Although I would avoid SOAS as it's full of woke shite of every discription. Anti globalisation, but they all smoke. Sponge off the Hari Krishna food cart every day.

I'm doing a distance learning masters with SOAS, but I've never been to the actual campus. It always seemed like a great university.

Northumbria Uni stuck up for free speech when Women's Place went there, I think?

I did my first degree at Northumbria and went to this meeting and yes, they did stick up for it. As an aside, Newcastle Irish Centre is also a great ally.

TynSoldier · 03/12/2018 23:36

I'm sorry, I was meant to say that it's therefore disappointing that SOAS is betraying women

Rattinghat · 03/12/2018 23:57

SOAS is well regarded as a Uni, I just mean the students are a bit of a joke among those of the neighbouring Bloomsbury colleges. It had the reputation for years that the bar was full of drug dealers and you could buy any chemical you liked in there, until they installed turnstiles and security. The druggy reputation again conflicts with their idea of themselves as woke and ethical.

Rattinghat · 03/12/2018 23:59

There used to be a funny Facebook page called Overheard in SOAS, with all kinds of politically correct hilarity on it, not sure if it still exists.

HandsOffMyRights · 04/12/2018 08:18

Mimmymum, you should join in on here. Once you've finished supporting Webberley of course.

Universities for you and your children to boycott if you are pro women’s rights and want to avoid the excesses of trans ideology
IdaBWells · 07/12/2018 17:21

Forgot to come back to this thread! Well I have a kid off to Uni next year, she is intelligent and the best way we have felt to prepare her is to discuss all these different ideas and ideologies and where they have come from in advance, so they are not new to her and she is able to critique them and know they are just a POV not gospel. The current transideology that claims that transwomen are no different from biological women is very much influenced by ideas that developed in academia. Unfortunately, so much is presented to young people these days as a “given” when it comes to this issue when in fact the majority of people do not agree with or believe these arguments .

I do agree it is almost impossible to escape these irrational ideologies, however some unis are better at making sure that different viewpoints are heard and respected rather than having a party line. My own mother graduated from Goldsmiths and I appreciate that the student body is much more diverse than is reflected in the arguments in MN with small groups of students. Unfortunately Goldsmiths also has at least one professor that actively undermines and attempts to harass colleagues and academics at other unis around the U.K. Those that are targeted are almost always female academics and I definitely would discourage my children or anyone else from attending if Goldsmiths was not unequivocally condemning this behaviour.
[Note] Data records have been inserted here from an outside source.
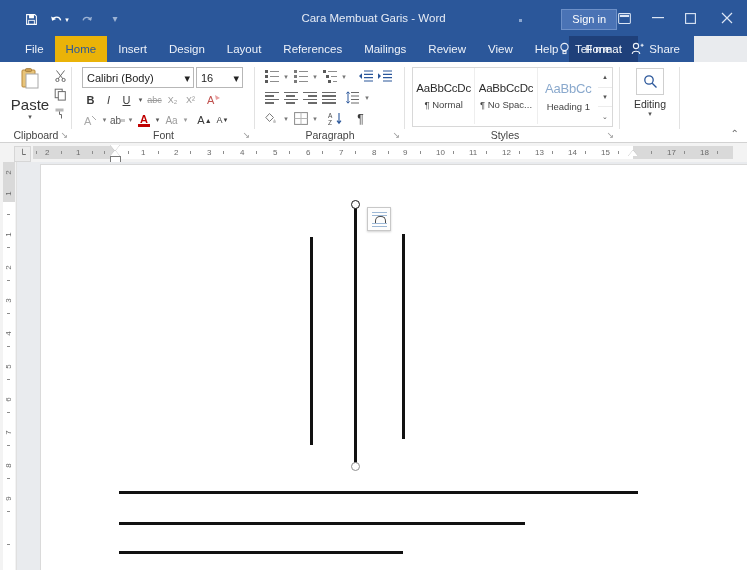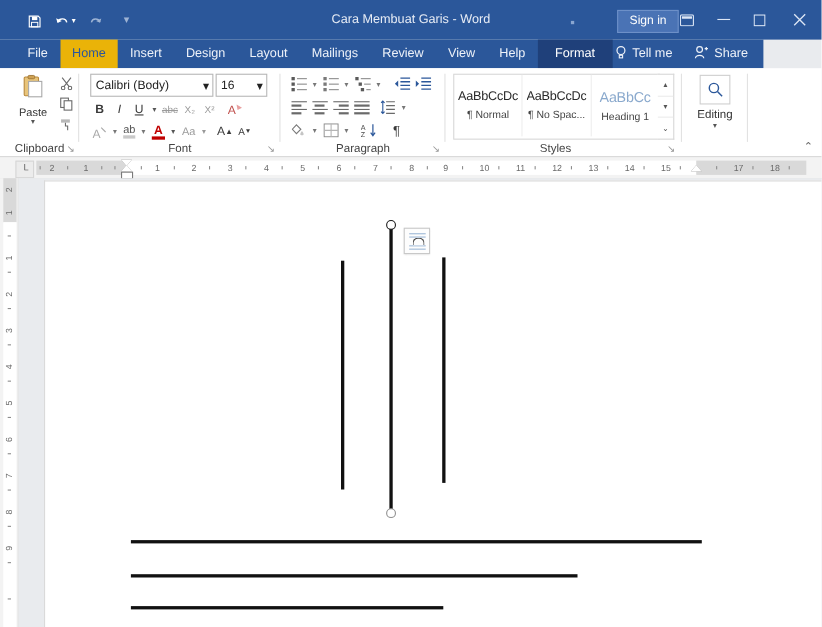"References" div.tab { html: none -> <div>References</div> }
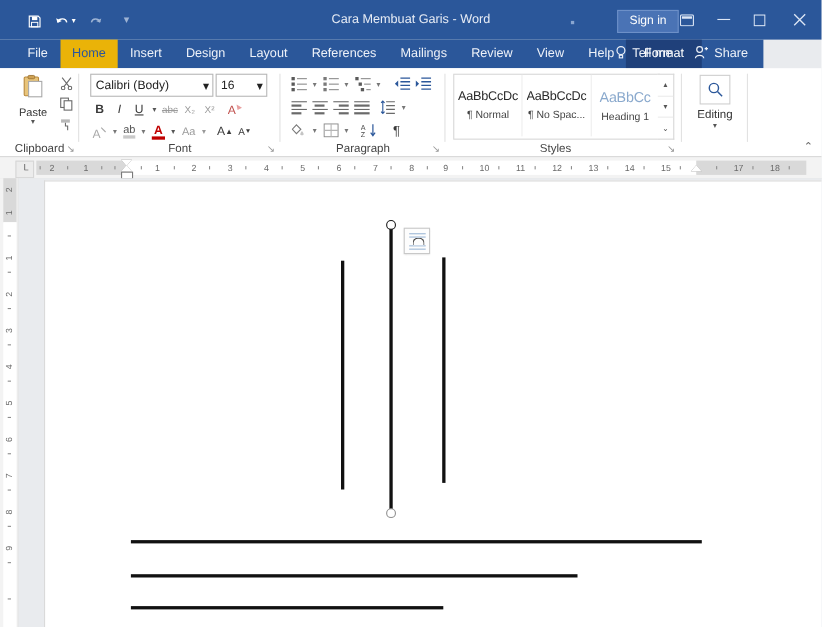"Paste" .paste-lbl { font-size: 10px -> 15px }
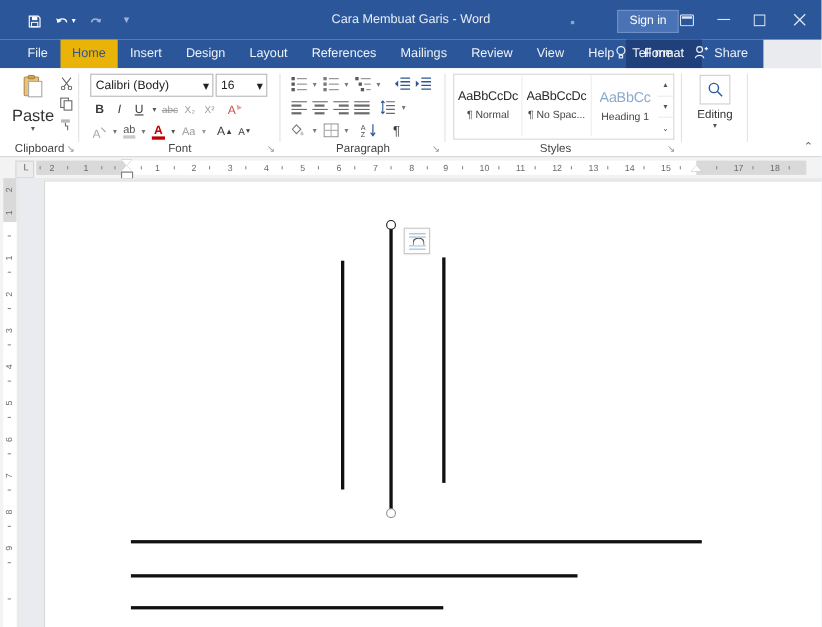"ab" .hl { flex-direction: column -> row }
Nowadays university is a huge financial commitment and often parents are helping to ease the financial burden. So of course we want to know that our kids are getting a decent level of education and are not being indoctrinated and brainwashed to believe ideas that are actually detrimental to women and children.

A year ago I was taking a class for an MA degree and on the paperwork I saw the professor had “preferred pronouns”. At the time I brushed over it but now I would definitely meet with the female professor privately and discuss these issues with her. It’s important not to let these language changes creep in without being challenged.